Other recovered alcoholics take little jabs at us.
“I never chewed my beer.”
“I have managed to stay sober without the big bottle or little bottle.”
“…and I have not taken any mood altering substances in my xx years of sobriety.”
My response: “Well, good for you.” But in my head I am thinking, “Maybe you should have.”
There persists – despite decades of peer-reviewed research, anecdotal proof and the admission of LSD use by AA founder Bill Wilson – ignorance in the recovery community about the use of antidepressants and mood stabilizers. They backhand us with their belief that we are not clean and sober because we take psychotropic medications for other mental illnesses.
I have listened to these recovered alcoholics – many with no more than a high school diploma – spew their self-righteous ignorance in rooms filled with silent, suffering, dual-diagnosed alcoholics. They puff themselves up with their pretentious proclamations, oblivious to the angst, shame and confusion they have inflicted. They do not make the connection between their words and the the gun in the mouth of an alcoholic who stopped taking his medications because of their ignorance. At his funeral they will say, “At least he died sober.”

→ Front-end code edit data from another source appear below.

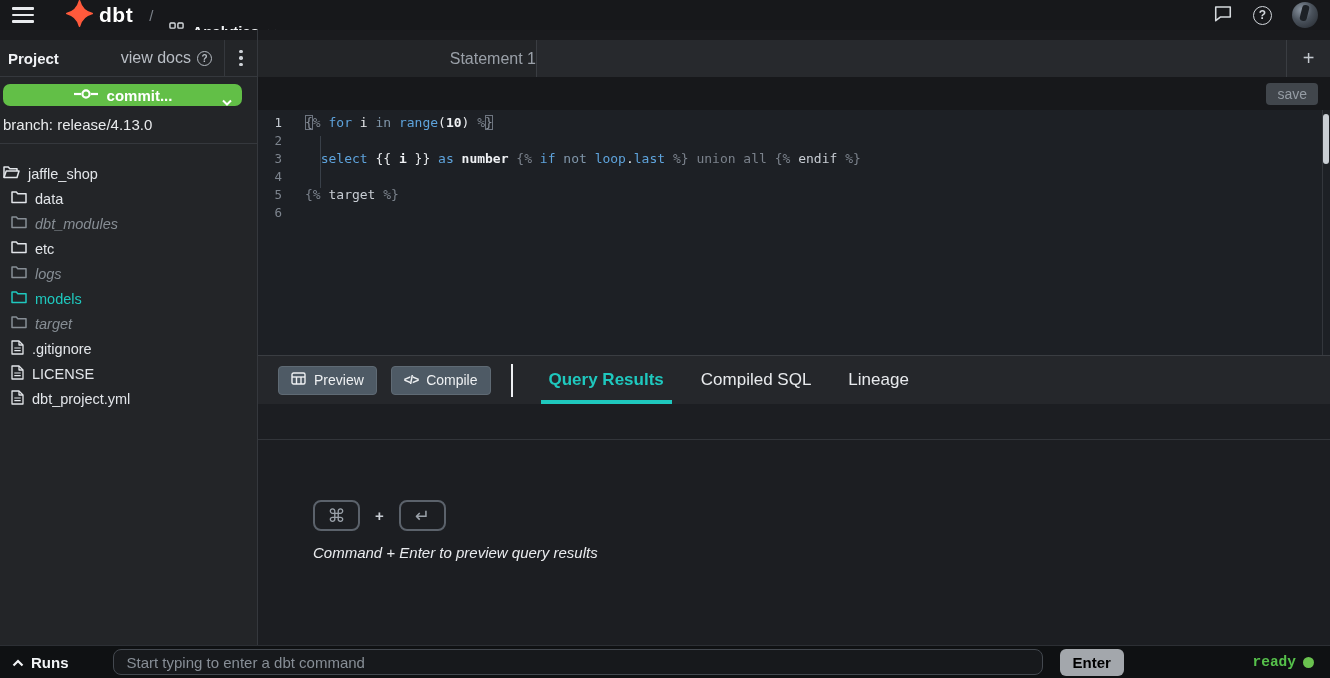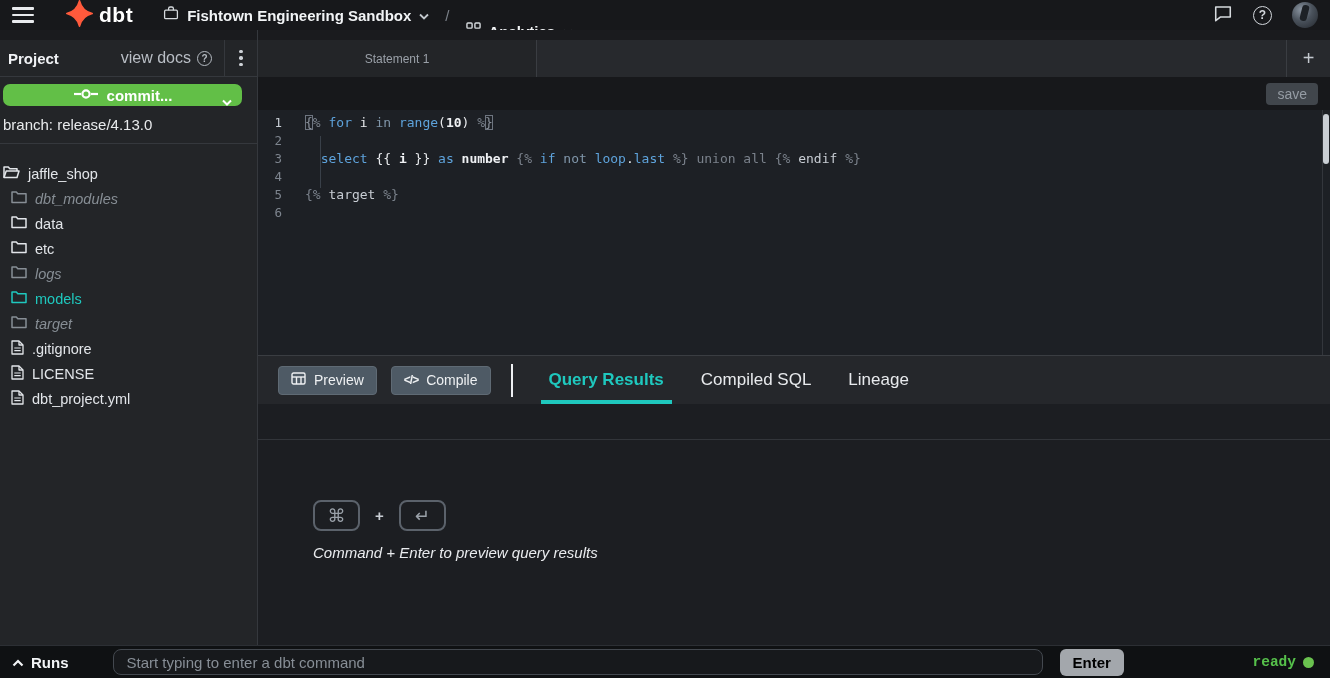"Fishtown Engineering Sandbox" div.tb-group { html: <div> <span><svg> <rect></rect> <path></path> </svg></span> <span>Fishtown Engineering Sandbox</span> <span><svg> <path></path> </svg></span> </div> -> none }
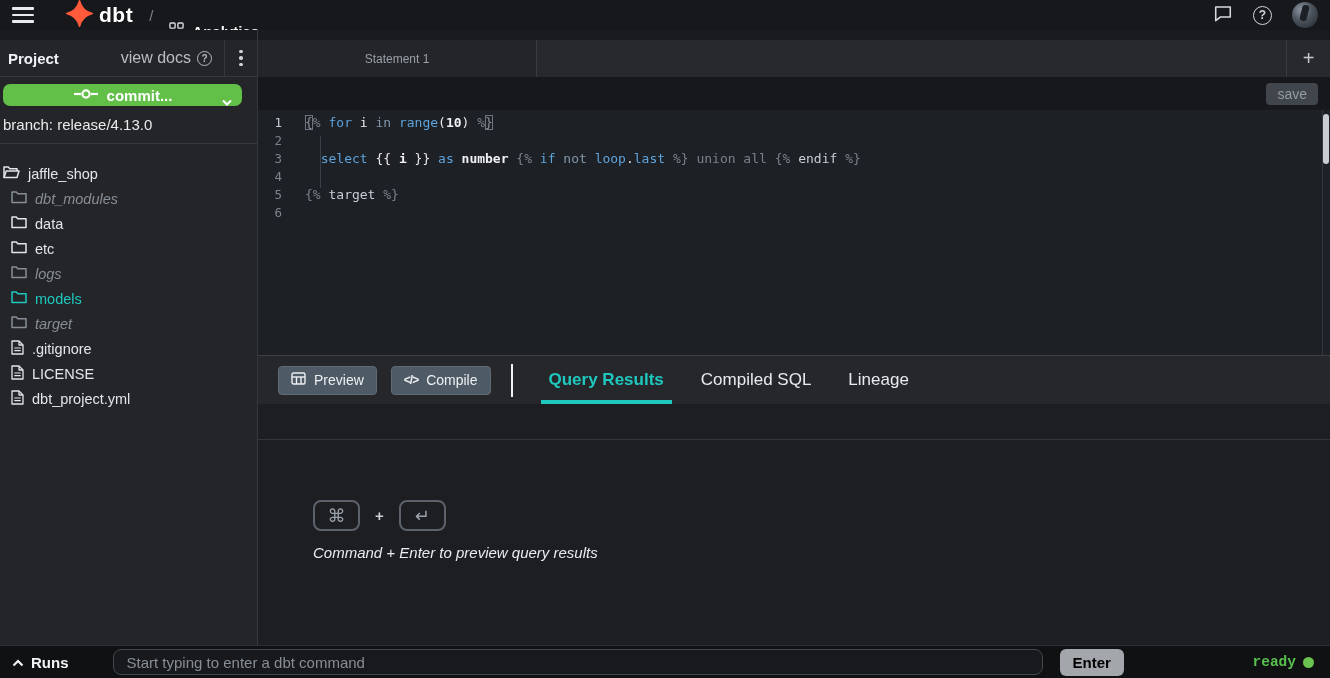"Statement 1" .tab { font-size: 12px -> 16px; justify-content: center -> flex-end }
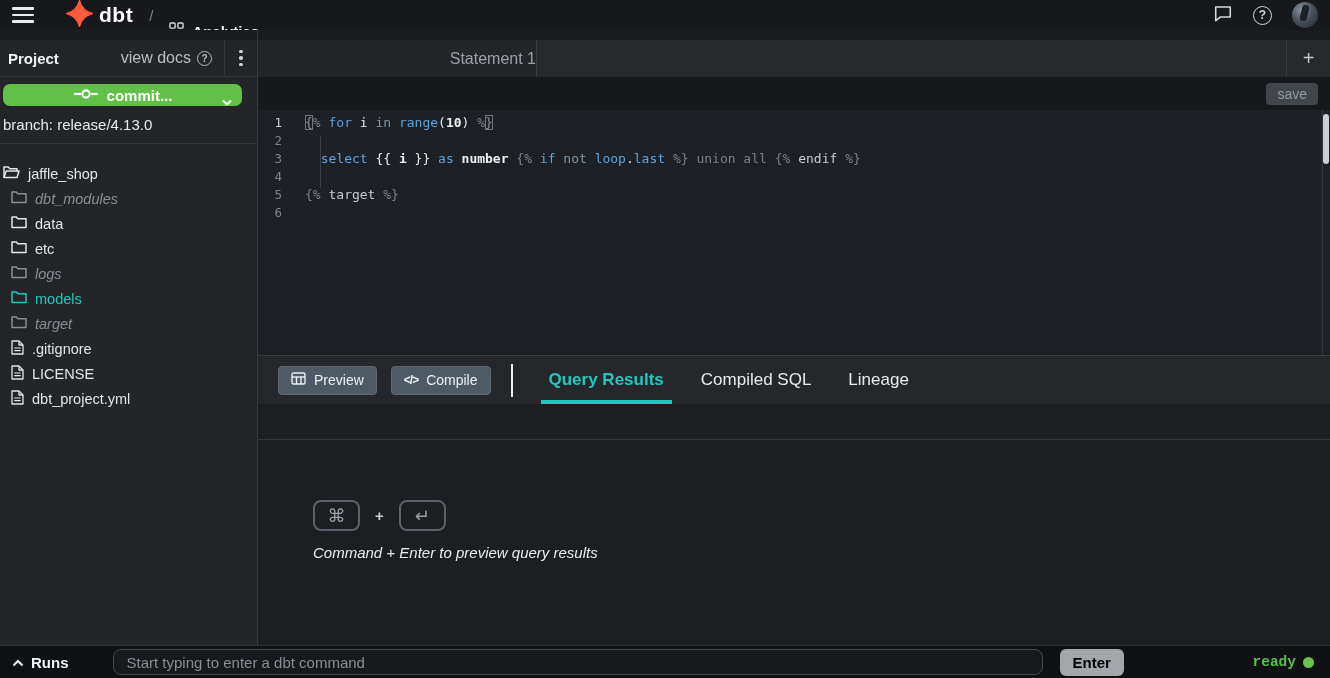"dbt_modules" div.tree-row { order: before "data" -> after "data" }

This week I celebrate 12 years of sobriety. For nearly half of those years I have been on antidepressants and a mood stabilizer. I challenge anyone to tell me that I am not clean and sober. I am alive today because I kept and open mind and was willing to follow suggestions and seek outside help.
I found experts who have devoted their careers and countless hours of studying pharmacology to treating dual-diagnosed alcoholics and addicts. Would I like to get off my meds? Heck yeah, but not if it means risking my sobriety or daydreaming about tailpipes and hoses.
I know this is going to tick off a lot of people. But research has shown that about half of us are dual-diagnosed. God love you folks who have only one mental illness – alcoholism. But some of us will not be “happy, joyous and free” until we treat ALL our mental illnesses.
Please, don’t judge us and treat us like we are less than you. Stop with the snide remarks and give a second thought to how much you really know about depression, bipolar, anxiety disorders and other mental illnesses.
Just give us a chance.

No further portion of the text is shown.